Multi-omics integration and machine learning reveal gut-immune signatures in idiopathic pulmonary fibrosis: insights from bulk RNA-seq, single-cell profiles, spatial transcriptomics, and experimental validation

Background Idiopathic pulmonary fibrosis (IPF) is a progressive, fatal lung disease with limited treatment options and a poor prognosis. Recent studies suggest a critical role for the gut–immune–lung axis in IPF, yet the underlying molecular mechanisms remain unclear. Methods The current study performed in silico multi-omics integration of publicly available datasets, including bulk RNA-seq, single-cell and spatial transcriptomics, as well as peripheral blood multi-omics data to uncover key molecular signatures in IPF. Furthermore, machine learning techniques were utilized to identify core genes, whereas functional analyses and Mendelian randomization were conducted to evaluate the causal relationships among gut microbiota, immune cells, and IPF. Additionally, experimental validation using qPCR and ELISA assays was conducted in vitro , in vivo , and in patient plasma to confirm the expression patterns of key genes. Results Across integrated public bulk, single-cell, spatial, and blood multi-omics, CXCL13, IL33, TLR4, and IGF1 were identified as core IPF genes consistently linked to immune infiltration and fibrotic remodeling. Deconvolution, scRNA-seq, and spatial mapping localized their dysregulation to fibroblasts and immune compartments (notably B-cell, macrophage, and mast-cell axes), highlighting fibroblast–immune crosstalk in fibrotic foci. A four-gene model robustly distinguished IPF from controls across cohorts.

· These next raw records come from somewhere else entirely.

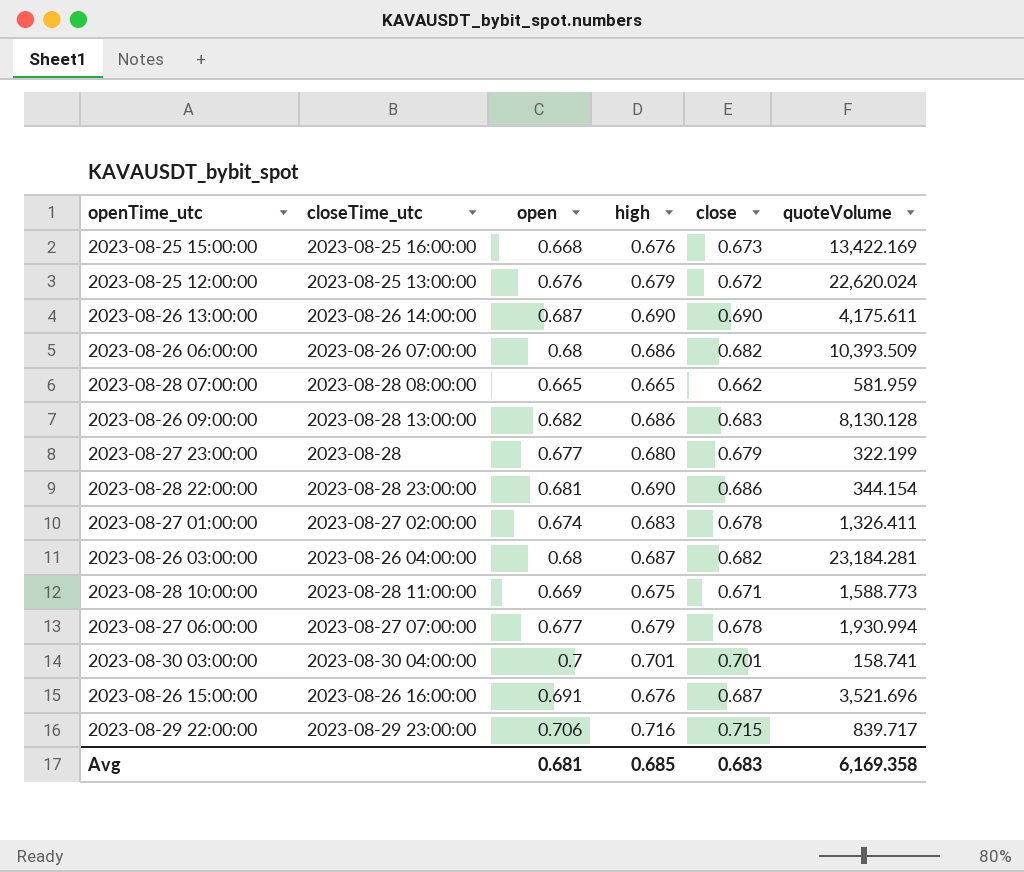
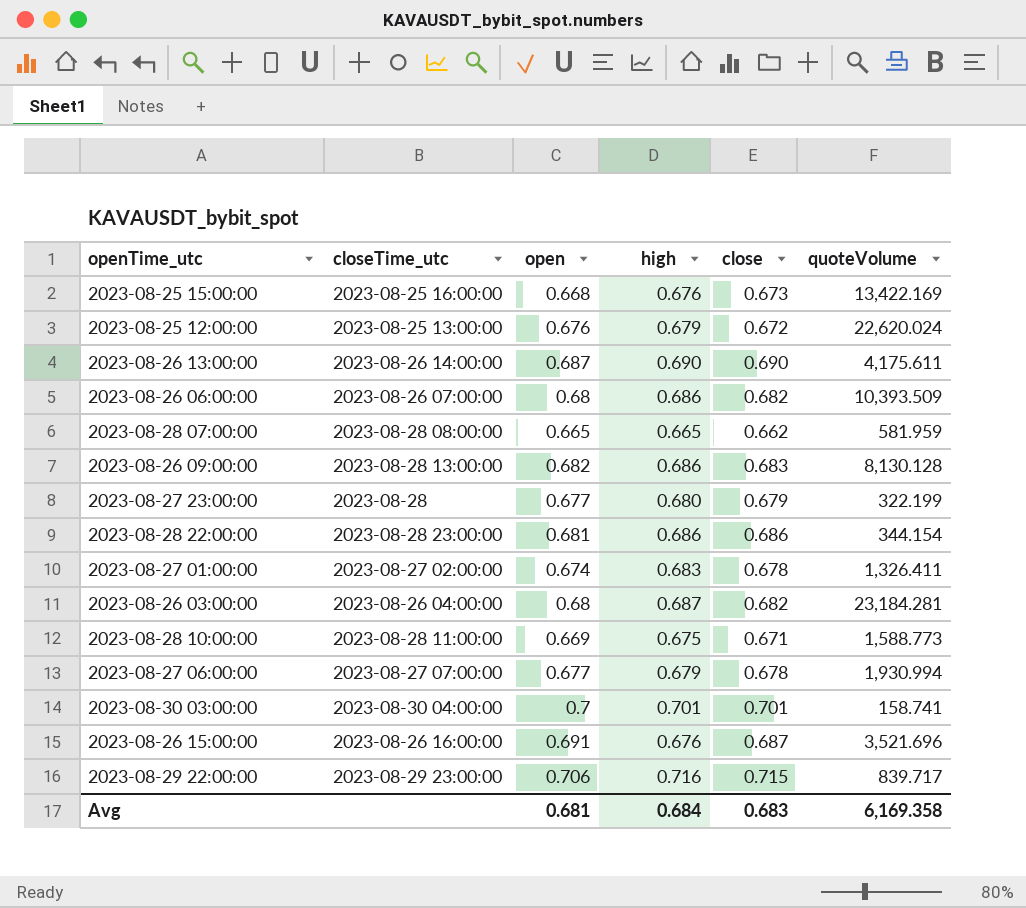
2023-08-28 22:00:00 | high: 0.690 -> 0.686
Avg | high: 0.685 -> 0.684

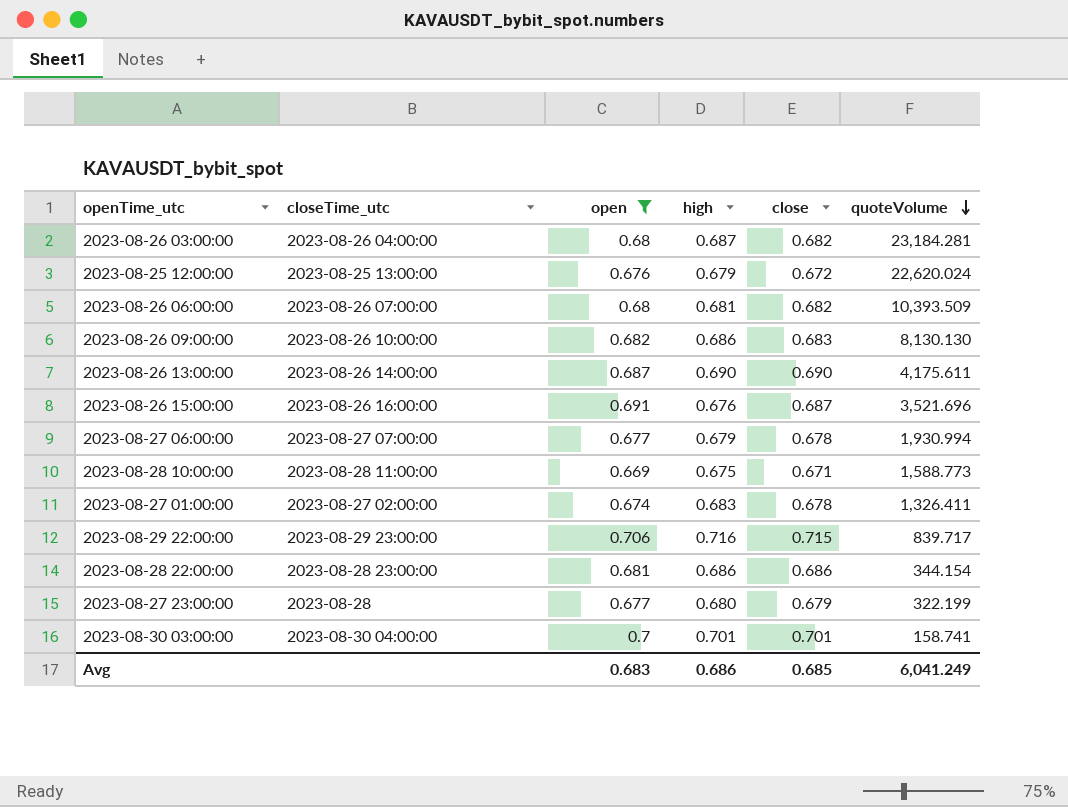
filter: none -> open >= 0.669
row order: none -> quoteVolume descending
2023-08-26 06:00:00 | high: 0.686 -> 0.681
2023-08-26 09:00:00 | closeTime_utc: 2023-08-28 13:00:00 -> 2023-08-26 10:00:00
2023-08-26 09:00:00 | quoteVolume: 8,130.128 -> 8,130.130
Avg | open: 0.681 -> 0.683
Avg | high: 0.684 -> 0.686
Avg | close: 0.683 -> 0.685
Avg | quoteVolume: 6,169.358 -> 6,041.249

Mendelian randomization supported a gut–immune–lung axis, indicating causal effects of specific gut taxa on IPF risk via immune phenotypes. qPCR/ELISA in TGF-β1–stimulated fibroblasts, bleomycin mouse lungs, and patient plasma corroborated upregulation of IL33, CXCL13, IGF1 and downregulation of TLR4. Drug-signature reversal nominated cucurbitacin I and temsirolimus; molecular docking was performed as a preliminary in silico, computer-simulation–based assessment of potential ligand–protein interactions between these compounds and the four core targets. Conclusion This study provides new insights into the importance of gut–immune–lung axis in IPF and identifies CXCL13, IL33, TLR4, and IGF1 as diagnostic signatures and therapeutic targets. By integrating public multi-omics resources with experimental validation, our findings offer a foundation for future diagnostic and treatment strategies aimed at modulating the gut microbiota and immune system in IPF.